(Exercise): Scan the records and identify every line in which the string "Cognac" occurs, then return those lines.

(Source information):
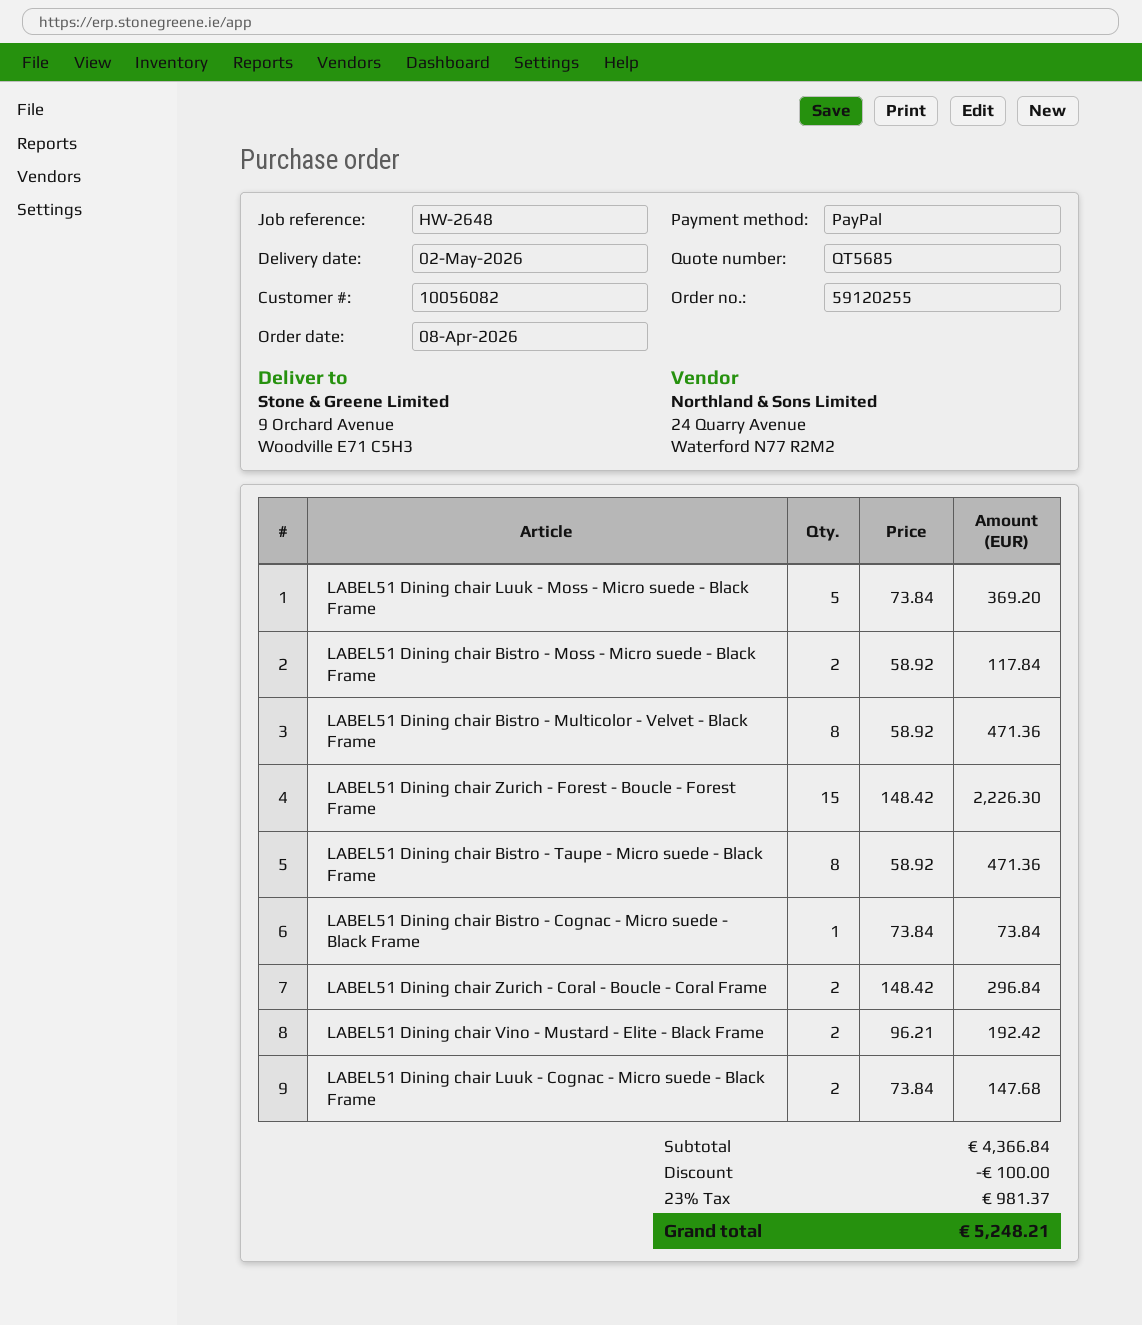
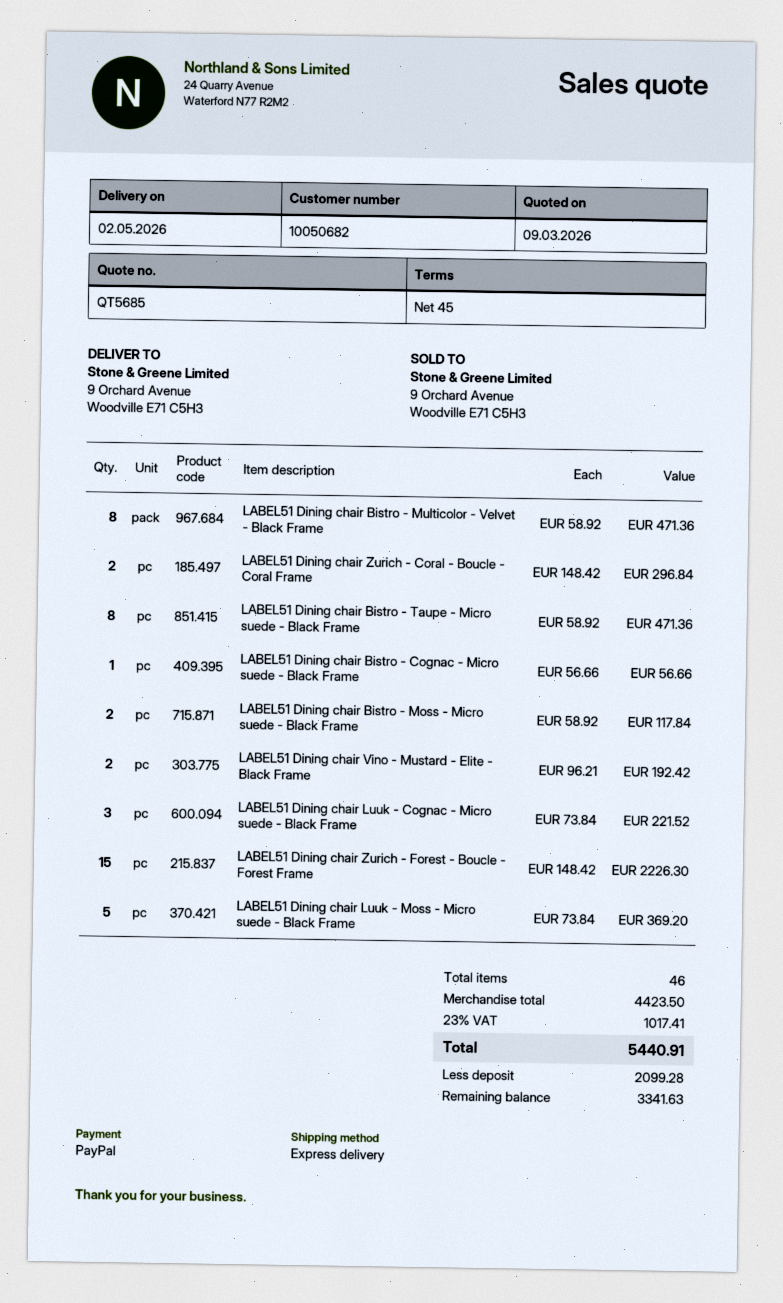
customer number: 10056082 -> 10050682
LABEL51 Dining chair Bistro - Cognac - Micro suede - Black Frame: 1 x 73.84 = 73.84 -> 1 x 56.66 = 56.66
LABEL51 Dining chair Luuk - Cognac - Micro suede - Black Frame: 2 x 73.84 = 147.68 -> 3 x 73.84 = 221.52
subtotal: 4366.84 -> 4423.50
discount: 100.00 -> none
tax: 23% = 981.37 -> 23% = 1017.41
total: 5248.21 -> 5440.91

(Response):
LABEL51 Dining chair Bistro - Cognac - Micro suede - Black Frame: 1 x 73.84 = 73.84 -> 1 x 56.66 = 56.66
LABEL51 Dining chair Luuk - Cognac - Micro suede - Black Frame: 2 x 73.84 = 147.68 -> 3 x 73.84 = 221.52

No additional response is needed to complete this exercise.